• Required action:
Begin at the line that contains "text-decoration: underline ->" and reproduce it along with every line after it to the end of the listing; skip any pictures.

BEGIN Available data

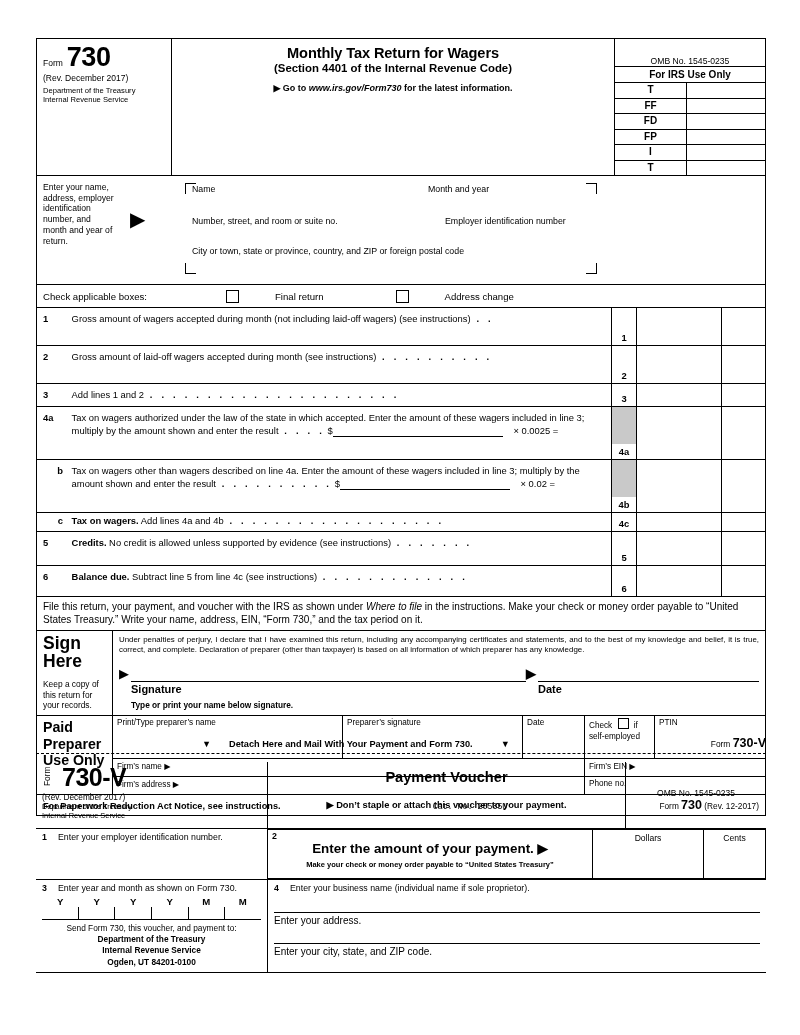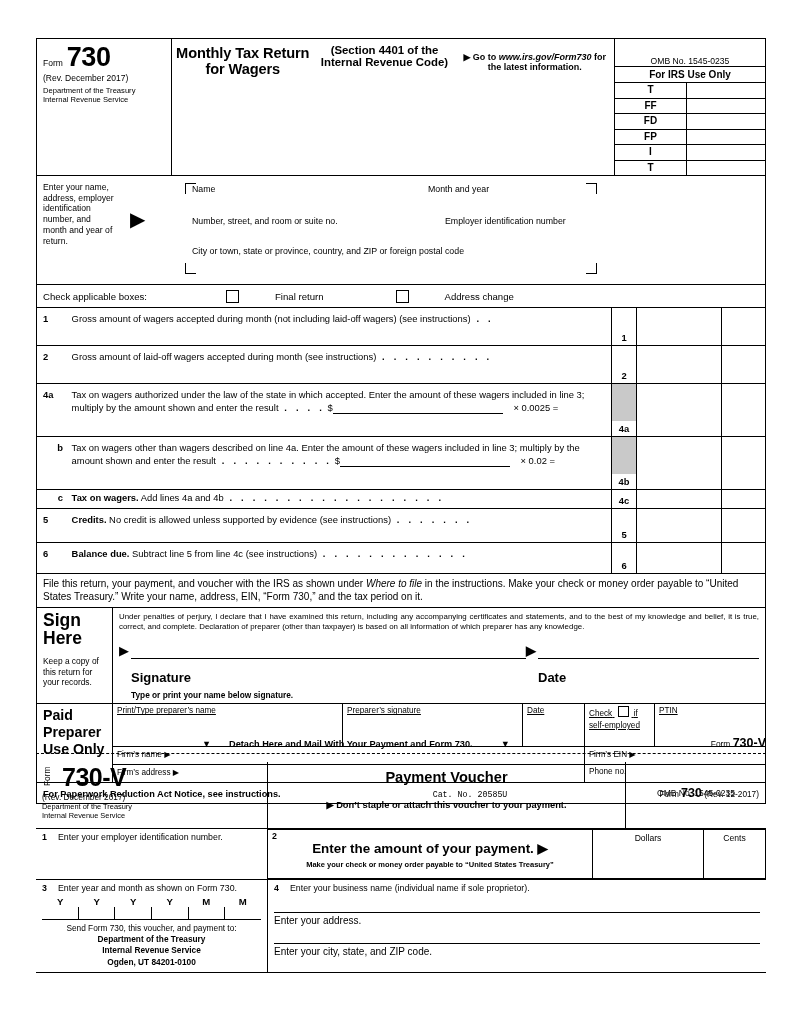"Monthly Tax Return for Wagers" .hdr-c { flex-direction: row -> column }
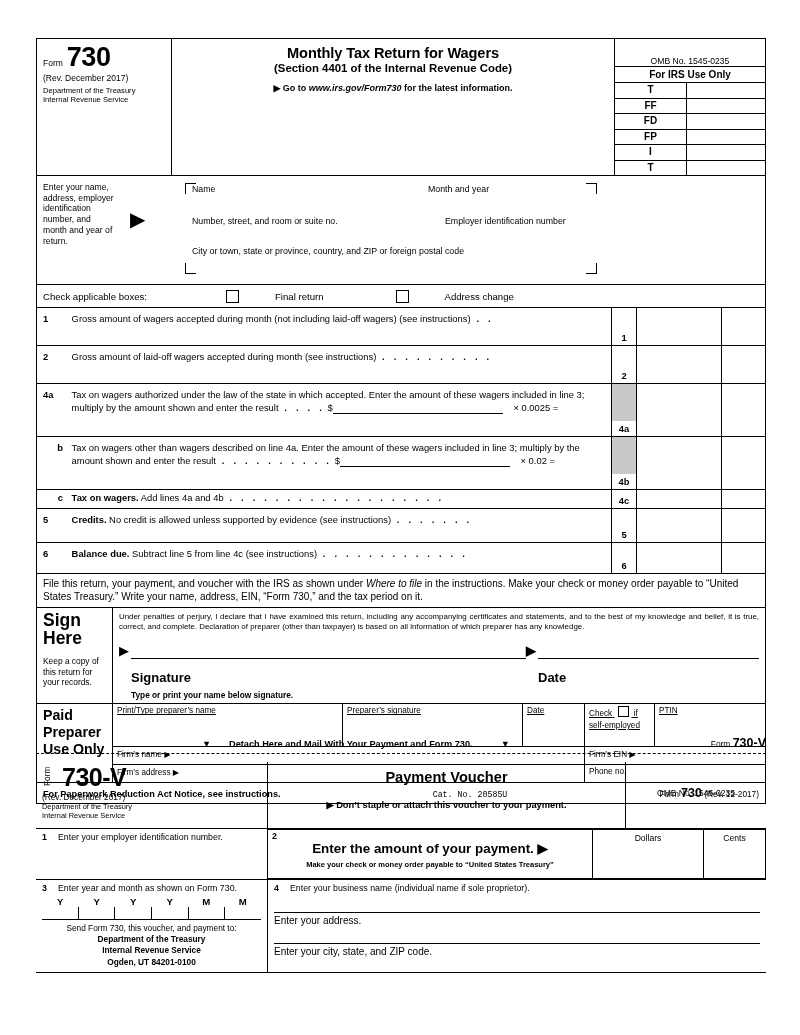"3 Add lines 1 and" div.lrow { html: none -> <div> <div> <span>3</span> <span><span>Add lines 1 and 2</span><span> . . . . . . . . . . . . . . . . . . . . . .</span></span> </div> <div>3</div> <div></div> <div></div> </div> }
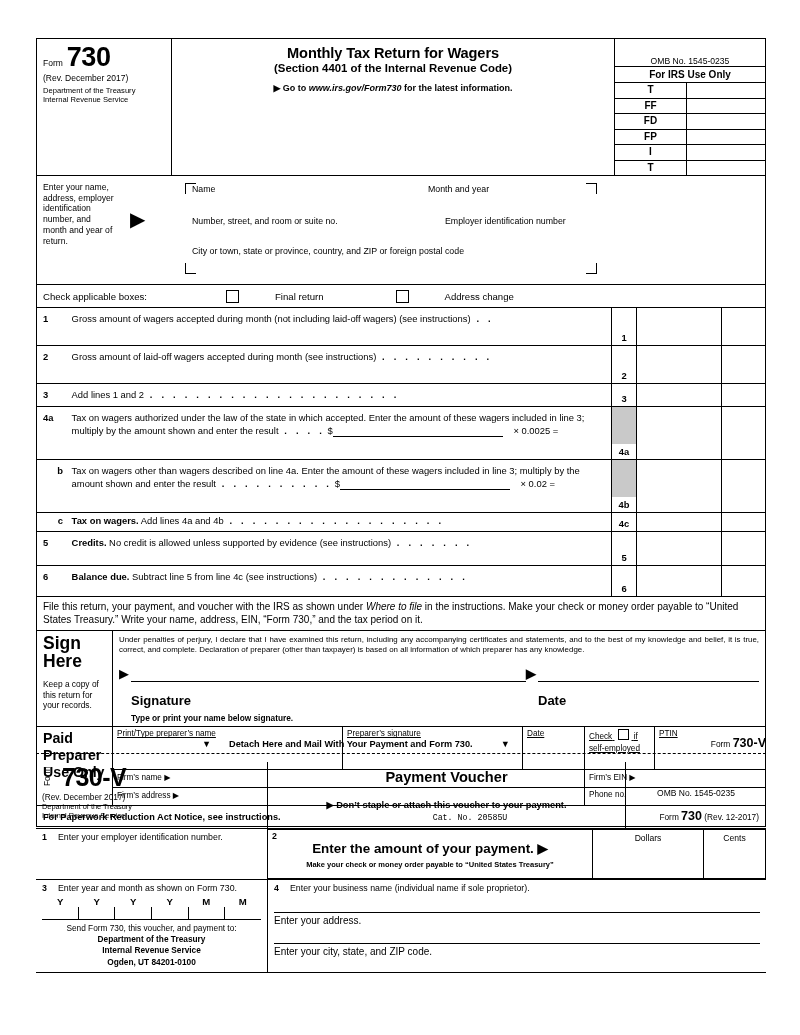"Signature" .siglbl { font-size: 13px -> 11px; margin-top: 11px -> 1px }
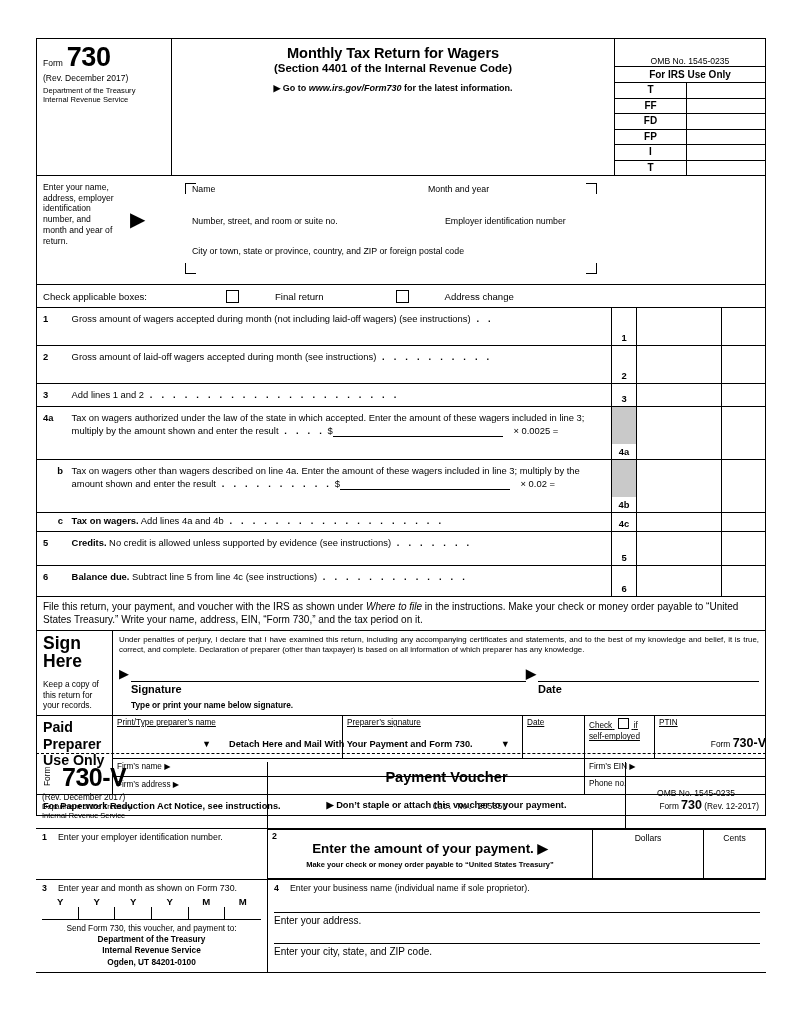"Print/Type preparer’s name" div.prow { text-decoration: underline -> none }
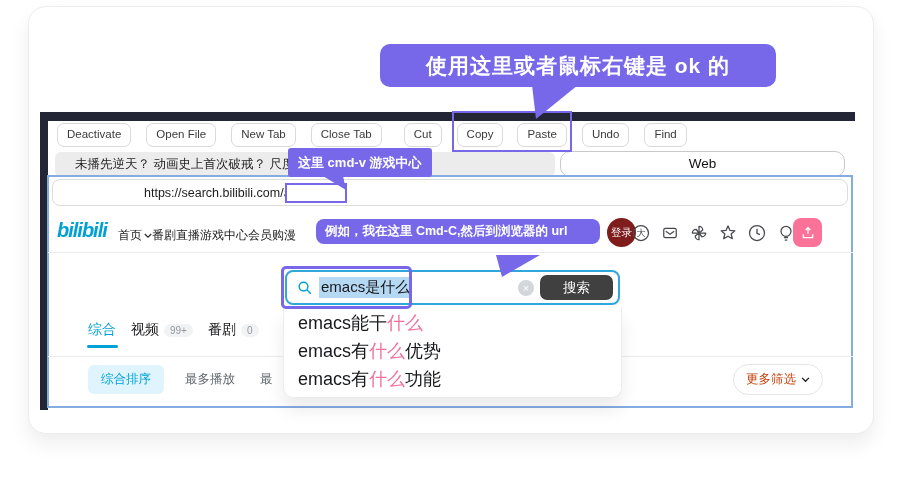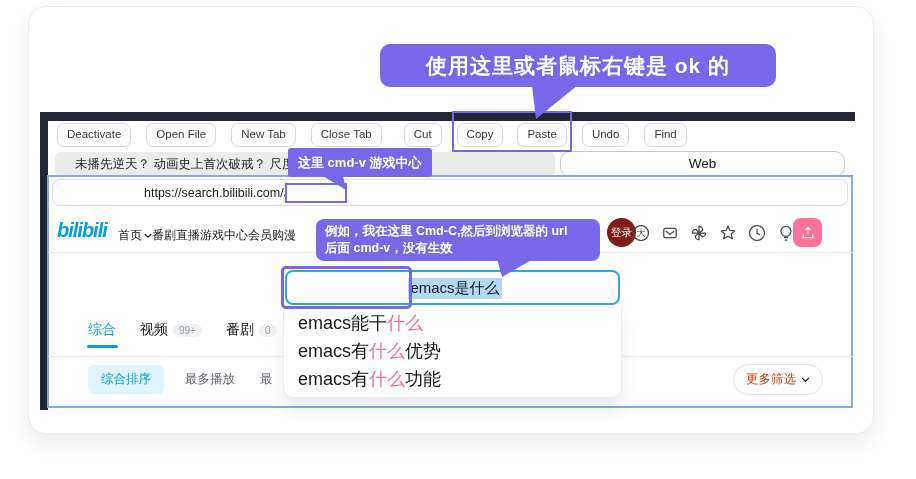"后面 cmd-v，没有生效" div { html: <div>后面 cmd-v，没有生效</div> -> none }
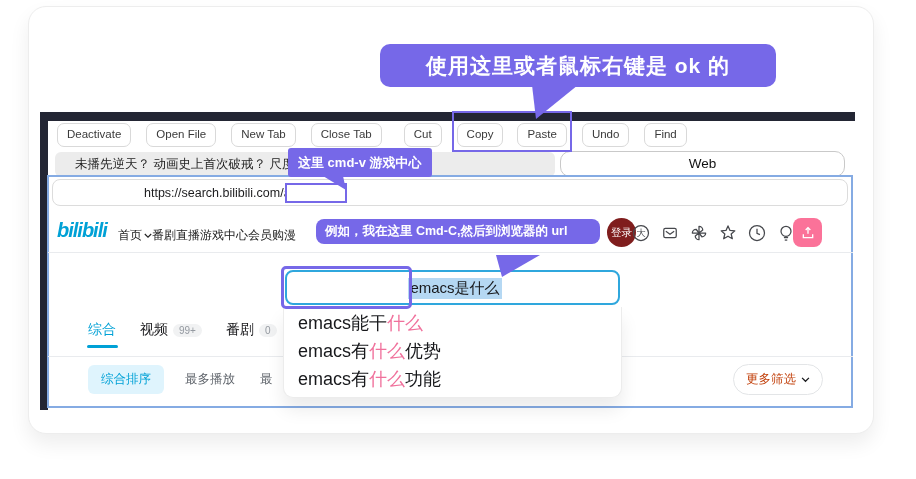"emacs是什么" .search-box { flex-direction: column -> none }
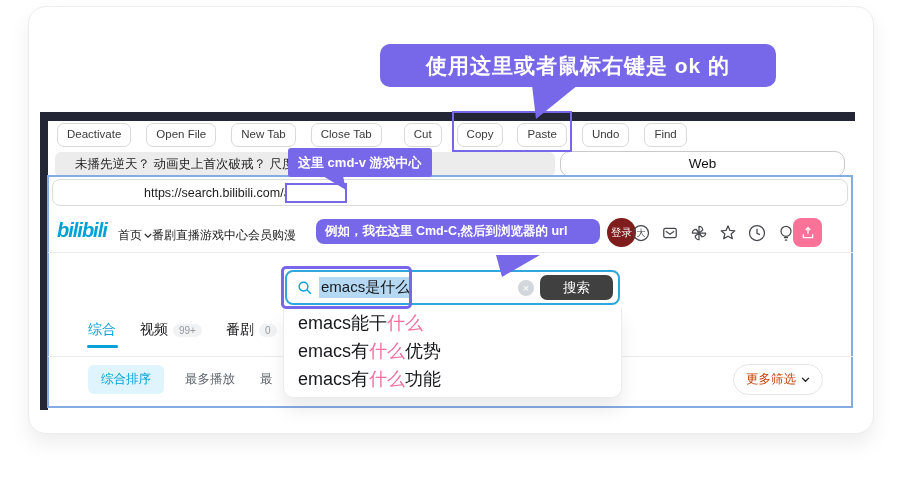"综合" .tabs { gap: 24px -> 15px }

END Available data

• Result below:
"Print/Type preparer’s name" div.prow { text-decoration: underline -> none }
"后面 cmd-v，没有生效" div { html: <div>后面 cmd-v，没有生效</div> -> none }
"emacs是什么" .search-box { flex-direction: column -> none }
"综合" .tabs { gap: 24px -> 15px }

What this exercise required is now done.